◆ The task
The full set of entries should be repeated without a single change.

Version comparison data
+ + + + + + +

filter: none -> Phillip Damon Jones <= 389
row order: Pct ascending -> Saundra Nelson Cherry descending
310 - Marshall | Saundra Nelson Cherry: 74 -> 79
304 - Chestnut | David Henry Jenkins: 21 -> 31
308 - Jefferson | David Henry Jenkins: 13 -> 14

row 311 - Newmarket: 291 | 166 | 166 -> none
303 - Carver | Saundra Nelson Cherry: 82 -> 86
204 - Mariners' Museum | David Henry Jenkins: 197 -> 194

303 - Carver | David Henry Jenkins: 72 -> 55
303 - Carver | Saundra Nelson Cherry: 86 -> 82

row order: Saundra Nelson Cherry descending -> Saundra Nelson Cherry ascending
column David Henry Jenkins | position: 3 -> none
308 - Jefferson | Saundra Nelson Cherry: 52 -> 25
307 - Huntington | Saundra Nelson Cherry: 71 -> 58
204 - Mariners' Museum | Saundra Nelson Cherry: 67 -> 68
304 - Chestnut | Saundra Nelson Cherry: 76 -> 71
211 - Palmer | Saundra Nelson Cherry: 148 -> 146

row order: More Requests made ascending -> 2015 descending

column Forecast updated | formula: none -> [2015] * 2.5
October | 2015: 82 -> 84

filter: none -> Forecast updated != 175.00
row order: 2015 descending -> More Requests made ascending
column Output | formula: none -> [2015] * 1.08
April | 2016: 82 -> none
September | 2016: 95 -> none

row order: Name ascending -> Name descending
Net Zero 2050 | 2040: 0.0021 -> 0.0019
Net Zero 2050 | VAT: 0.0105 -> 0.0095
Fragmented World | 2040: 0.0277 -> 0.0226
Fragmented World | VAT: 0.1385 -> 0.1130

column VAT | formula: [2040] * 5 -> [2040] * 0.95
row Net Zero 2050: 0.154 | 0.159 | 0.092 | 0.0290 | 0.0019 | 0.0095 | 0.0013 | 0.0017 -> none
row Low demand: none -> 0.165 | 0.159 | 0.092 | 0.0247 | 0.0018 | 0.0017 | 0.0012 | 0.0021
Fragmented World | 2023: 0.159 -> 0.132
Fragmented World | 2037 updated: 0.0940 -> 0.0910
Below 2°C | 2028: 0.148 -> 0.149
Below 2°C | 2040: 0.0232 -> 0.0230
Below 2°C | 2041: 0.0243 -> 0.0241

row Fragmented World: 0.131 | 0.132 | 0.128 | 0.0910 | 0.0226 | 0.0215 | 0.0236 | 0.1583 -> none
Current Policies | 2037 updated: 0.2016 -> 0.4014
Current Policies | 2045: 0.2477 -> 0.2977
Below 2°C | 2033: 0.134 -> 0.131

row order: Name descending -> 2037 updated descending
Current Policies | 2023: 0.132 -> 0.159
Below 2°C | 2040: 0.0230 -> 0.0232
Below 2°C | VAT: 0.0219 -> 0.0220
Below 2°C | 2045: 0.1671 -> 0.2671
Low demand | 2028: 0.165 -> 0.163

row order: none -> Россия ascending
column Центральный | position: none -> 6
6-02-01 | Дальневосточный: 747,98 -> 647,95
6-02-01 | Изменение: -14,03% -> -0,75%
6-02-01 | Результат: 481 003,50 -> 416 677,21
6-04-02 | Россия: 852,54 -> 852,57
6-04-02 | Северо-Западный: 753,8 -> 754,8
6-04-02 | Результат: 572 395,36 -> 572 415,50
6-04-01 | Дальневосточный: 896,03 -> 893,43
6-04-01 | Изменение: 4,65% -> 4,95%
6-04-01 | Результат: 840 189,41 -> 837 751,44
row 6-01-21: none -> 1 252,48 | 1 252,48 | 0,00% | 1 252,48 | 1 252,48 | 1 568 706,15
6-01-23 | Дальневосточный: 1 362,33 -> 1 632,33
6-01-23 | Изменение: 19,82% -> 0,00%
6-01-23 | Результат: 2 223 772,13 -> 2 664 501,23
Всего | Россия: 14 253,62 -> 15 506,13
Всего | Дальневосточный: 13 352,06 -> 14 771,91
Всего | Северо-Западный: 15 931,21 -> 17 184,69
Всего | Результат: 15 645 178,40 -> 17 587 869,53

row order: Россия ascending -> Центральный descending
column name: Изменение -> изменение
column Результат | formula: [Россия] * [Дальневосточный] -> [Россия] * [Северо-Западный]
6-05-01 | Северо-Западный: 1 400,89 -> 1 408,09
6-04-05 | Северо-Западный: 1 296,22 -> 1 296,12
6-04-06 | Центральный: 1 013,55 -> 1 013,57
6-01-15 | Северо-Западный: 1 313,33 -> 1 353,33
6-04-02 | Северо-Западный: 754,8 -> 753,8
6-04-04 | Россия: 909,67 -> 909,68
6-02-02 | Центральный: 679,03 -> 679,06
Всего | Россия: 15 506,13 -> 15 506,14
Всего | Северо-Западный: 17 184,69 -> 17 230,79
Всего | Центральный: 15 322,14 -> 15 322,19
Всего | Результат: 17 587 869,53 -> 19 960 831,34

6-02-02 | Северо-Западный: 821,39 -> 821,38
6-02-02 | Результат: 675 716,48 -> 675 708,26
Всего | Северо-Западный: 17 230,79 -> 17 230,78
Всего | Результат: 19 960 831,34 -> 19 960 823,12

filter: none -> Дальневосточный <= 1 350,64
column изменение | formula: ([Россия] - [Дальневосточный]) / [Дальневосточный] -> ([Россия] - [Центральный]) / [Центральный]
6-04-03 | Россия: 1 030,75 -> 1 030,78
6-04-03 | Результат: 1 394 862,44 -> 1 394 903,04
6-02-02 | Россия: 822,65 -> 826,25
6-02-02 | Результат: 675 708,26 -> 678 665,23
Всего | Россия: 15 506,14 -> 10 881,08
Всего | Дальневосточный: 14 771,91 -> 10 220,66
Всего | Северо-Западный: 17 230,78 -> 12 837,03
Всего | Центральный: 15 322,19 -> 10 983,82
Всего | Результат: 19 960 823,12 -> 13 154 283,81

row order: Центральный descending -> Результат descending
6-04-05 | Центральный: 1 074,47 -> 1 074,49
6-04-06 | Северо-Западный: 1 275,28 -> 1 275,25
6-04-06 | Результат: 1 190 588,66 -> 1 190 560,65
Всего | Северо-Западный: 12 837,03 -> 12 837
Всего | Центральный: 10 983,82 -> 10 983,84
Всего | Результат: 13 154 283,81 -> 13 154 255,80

+ + + + + + +

◆ Task answer
filter: none -> Phillip Damon Jones <= 389
row order: Pct ascending -> Saundra Nelson Cherry descending
310 - Marshall | Saundra Nelson Cherry: 74 -> 79
304 - Chestnut | David Henry Jenkins: 21 -> 31
308 - Jefferson | David Henry Jenkins: 13 -> 14

row 311 - Newmarket: 291 | 166 | 166 -> none
303 - Carver | Saundra Nelson Cherry: 82 -> 86
204 - Mariners' Museum | David Henry Jenkins: 197 -> 194

303 - Carver | David Henry Jenkins: 72 -> 55
303 - Carver | Saundra Nelson Cherry: 86 -> 82

row order: Saundra Nelson Cherry descending -> Saundra Nelson Cherry ascending
column David Henry Jenkins | position: 3 -> none
308 - Jefferson | Saundra Nelson Cherry: 52 -> 25
307 - Huntington | Saundra Nelson Cherry: 71 -> 58
204 - Mariners' Museum | Saundra Nelson Cherry: 67 -> 68
304 - Chestnut | Saundra Nelson Cherry: 76 -> 71
211 - Palmer | Saundra Nelson Cherry: 148 -> 146

row order: More Requests made ascending -> 2015 descending

column Forecast updated | formula: none -> [2015] * 2.5
October | 2015: 82 -> 84

filter: none -> Forecast updated != 175.00
row order: 2015 descending -> More Requests made ascending
column Output | formula: none -> [2015] * 1.08
April | 2016: 82 -> none
September | 2016: 95 -> none

row order: Name ascending -> Name descending
Net Zero 2050 | 2040: 0.0021 -> 0.0019
Net Zero 2050 | VAT: 0.0105 -> 0.0095
Fragmented World | 2040: 0.0277 -> 0.0226
Fragmented World | VAT: 0.1385 -> 0.1130

column VAT | formula: [2040] * 5 -> [2040] * 0.95
row Net Zero 2050: 0.154 | 0.159 | 0.092 | 0.0290 | 0.0019 | 0.0095 | 0.0013 | 0.0017 -> none
row Low demand: none -> 0.165 | 0.159 | 0.092 | 0.0247 | 0.0018 | 0.0017 | 0.0012 | 0.0021
Fragmented World | 2023: 0.159 -> 0.132
Fragmented World | 2037 updated: 0.0940 -> 0.0910
Below 2°C | 2028: 0.148 -> 0.149
Below 2°C | 2040: 0.0232 -> 0.0230
Below 2°C | 2041: 0.0243 -> 0.0241

row Fragmented World: 0.131 | 0.132 | 0.128 | 0.0910 | 0.0226 | 0.0215 | 0.0236 | 0.1583 -> none
Current Policies | 2037 updated: 0.2016 -> 0.4014
Current Policies | 2045: 0.2477 -> 0.2977
Below 2°C | 2033: 0.134 -> 0.131

row order: Name descending -> 2037 updated descending
Current Policies | 2023: 0.132 -> 0.159
Below 2°C | 2040: 0.0230 -> 0.0232
Below 2°C | VAT: 0.0219 -> 0.0220
Below 2°C | 2045: 0.1671 -> 0.2671
Low demand | 2028: 0.165 -> 0.163

row order: none -> Россия ascending
column Центральный | position: none -> 6
6-02-01 | Дальневосточный: 747,98 -> 647,95
6-02-01 | Изменение: -14,03% -> -0,75%
6-02-01 | Результат: 481 003,50 -> 416 677,21
6-04-02 | Россия: 852,54 -> 852,57
6-04-02 | Северо-Западный: 753,8 -> 754,8
6-04-02 | Результат: 572 395,36 -> 572 415,50
6-04-01 | Дальневосточный: 896,03 -> 893,43
6-04-01 | Изменение: 4,65% -> 4,95%
6-04-01 | Результат: 840 189,41 -> 837 751,44
row 6-01-21: none -> 1 252,48 | 1 252,48 | 0,00% | 1 252,48 | 1 252,48 | 1 568 706,15
6-01-23 | Дальневосточный: 1 362,33 -> 1 632,33
6-01-23 | Изменение: 19,82% -> 0,00%
6-01-23 | Результат: 2 223 772,13 -> 2 664 501,23
Всего | Россия: 14 253,62 -> 15 506,13
Всего | Дальневосточный: 13 352,06 -> 14 771,91
Всего | Северо-Западный: 15 931,21 -> 17 184,69
Всего | Результат: 15 645 178,40 -> 17 587 869,53

row order: Россия ascending -> Центральный descending
column name: Изменение -> изменение
column Результат | formula: [Россия] * [Дальневосточный] -> [Россия] * [Северо-Западный]
6-05-01 | Северо-Западный: 1 400,89 -> 1 408,09
6-04-05 | Северо-Западный: 1 296,22 -> 1 296,12
6-04-06 | Центральный: 1 013,55 -> 1 013,57
6-01-15 | Северо-Западный: 1 313,33 -> 1 353,33
6-04-02 | Северо-Западный: 754,8 -> 753,8
6-04-04 | Россия: 909,67 -> 909,68
6-02-02 | Центральный: 679,03 -> 679,06
Всего | Россия: 15 506,13 -> 15 506,14
Всего | Северо-Западный: 17 184,69 -> 17 230,79
Всего | Центральный: 15 322,14 -> 15 322,19
Всего | Результат: 17 587 869,53 -> 19 960 831,34

6-02-02 | Северо-Западный: 821,39 -> 821,38
6-02-02 | Результат: 675 716,48 -> 675 708,26
Всего | Северо-Западный: 17 230,79 -> 17 230,78
Всего | Результат: 19 960 831,34 -> 19 960 823,12

filter: none -> Дальневосточный <= 1 350,64
column изменение | formula: ([Россия] - [Дальневосточный]) / [Дальневосточный] -> ([Россия] - [Центральный]) / [Центральный]
6-04-03 | Россия: 1 030,75 -> 1 030,78
6-04-03 | Результат: 1 394 862,44 -> 1 394 903,04
6-02-02 | Россия: 822,65 -> 826,25
6-02-02 | Результат: 675 708,26 -> 678 665,23
Всего | Россия: 15 506,14 -> 10 881,08
Всего | Дальневосточный: 14 771,91 -> 10 220,66
Всего | Северо-Западный: 17 230,78 -> 12 837,03
Всего | Центральный: 15 322,19 -> 10 983,82
Всего | Результат: 19 960 823,12 -> 13 154 283,81

row order: Центральный descending -> Результат descending
6-04-05 | Центральный: 1 074,47 -> 1 074,49
6-04-06 | Северо-Западный: 1 275,28 -> 1 275,25
6-04-06 | Результат: 1 190 588,66 -> 1 190 560,65
Всего | Северо-Западный: 12 837,03 -> 12 837
Всего | Центральный: 10 983,82 -> 10 983,84
Всего | Результат: 13 154 283,81 -> 13 154 255,80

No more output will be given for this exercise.